Salat Tarawih Sendiri di Rumah: Bolehkah dan Bagaimana Cara Melakukannya?
Salat Tarawih selama bulan Ramadan sering dikaitkan dengan suasana khusyuk yang terasa lebih hangat saat dilakukan secara berjamaah di masjid. Namun, bagi sebagian orang, terutama ibu rumah tangga yang memiliki kesibukan atau kondisi kesehatan tertentu, mungkin merasa sulit untuk mengikuti salat ini di tempat umum. Pertanyaannya pun muncul: apakah boleh salat Tarawih sendiri di rumah?
Jawabannya adalah boleh. Salat Tarawih merupakan ibadah sunnah yang dianjurkan oleh Rasulullah SAW sebagai bentuk qiyamul lail atau menghidupkan malam dengan beribadah. Karena hukumnya sunnah, pelaksanaannya tidak wajib dan memiliki fleksibilitas dalam jumlah rakaat, waktu, maupun cara melakukannya, baik berjamaah maupun sendiri.
Keutamaan Salat Tarawih Sendiri
Bagi Mama yang tidak bisa ke masjid karena alasan tertentu, tidak perlu khawatir. Salat Tarawih yang dikerjakan sendiri tetap sah dan bernilai ibadah selama dilakukan dengan niat yang tulus. Meskipun tanpa berjamaah, salat Tarawih tetap menjadi bentuk ketaatan kepada Allah SWT. Setiap rakaat yang dikerjakan dengan khusyuk tetap dicatat sebagai amal kebaikan.
Yang terpenting adalah keikhlasan dalam beribadah. Baik salat Tarawih sendiri maupun berjamaah, keduanya sama-sama bernilai pahala sesuai niat dan usaha masing-masing.

Tata Cara Salat Tarawih di Rumah
Berikut langkah-langkah tata cara salat Tarawih jika dilakukan sendiri di rumah:
Niat Salat Tarawih Sendiri di Rumah
Ushalli sunnatat tarāwīhi rak‘atayni mustaqbilal qiblati adā’an lillāhi ta‘ālā.
Artinya: “Aku menyengaja sembahyang sunnah tarawih dua rakaat dengan menghadap kiblat, tunai karena Allah Subhanahu Wa Ta’ala.”
Menentukan Jumlah Rakaat
Salat Tarawih bisa dilakukan dengan dua pilihan:
– 8 rakaat: Dilaksanakan dengan salam setiap 2 rakaat (total 4 kali salam).

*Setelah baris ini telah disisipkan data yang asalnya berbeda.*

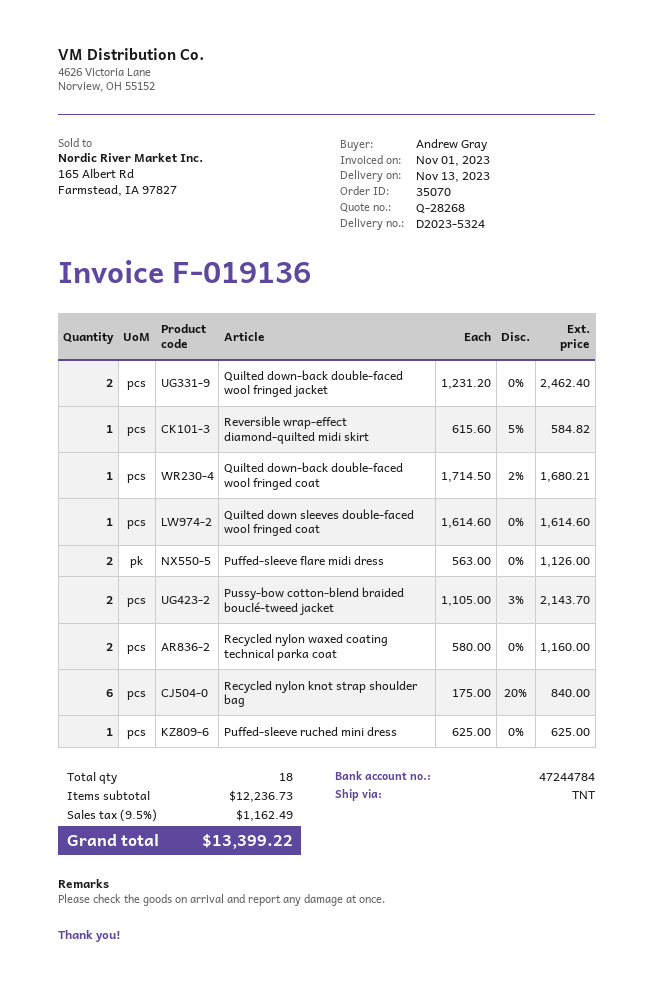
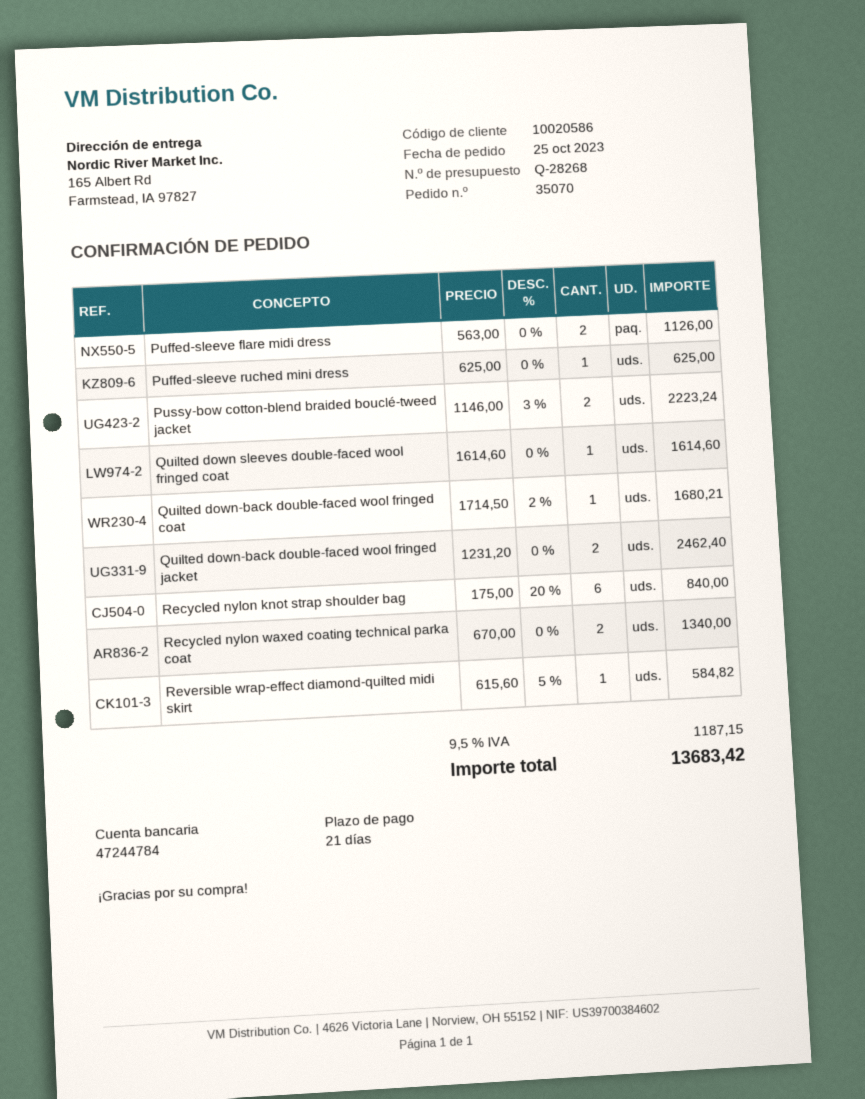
Pussy-bow cotton-blend braided bouclé-tweed jacket: 2 x 1105.00 - 3% = 2143.70 -> 2 x 1146.00 - 3% = 2223.24
Recycled nylon waxed coating technical parka coat: 2 x 580.00 = 1160.00 -> 2 x 670.00 = 1340.00
tax: 9.5% = 1162.49 -> 9.5% = 1187.15
total: 13399.22 -> 13683.42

– 20 rakaat: Dilaksanakan dengan salam setiap 2 rakaat (total 10 kali salam).
Urutan Salat Tarawih
Berikut urutan salat Tarawih yang dilakukan sendiri:
1. Takbiratul Ihram dan bacalah niat dalam hati.
2. Membaca doa iftitah.
3. Membaca surat Al-Fatihah.
4. Membaca surat-surat pendek, seperti Al-Ikhlas atau Al-Kafirun.
5. Ruku’, membaca tasbih tiga kali.
6. I’tidal, membaca doa i’tidal.
7. Sujud pertama, bacalah tasbih tiga kali.
8. Duduk di antara dua sujud, membaca doa sambil duduk di antara dua sujud.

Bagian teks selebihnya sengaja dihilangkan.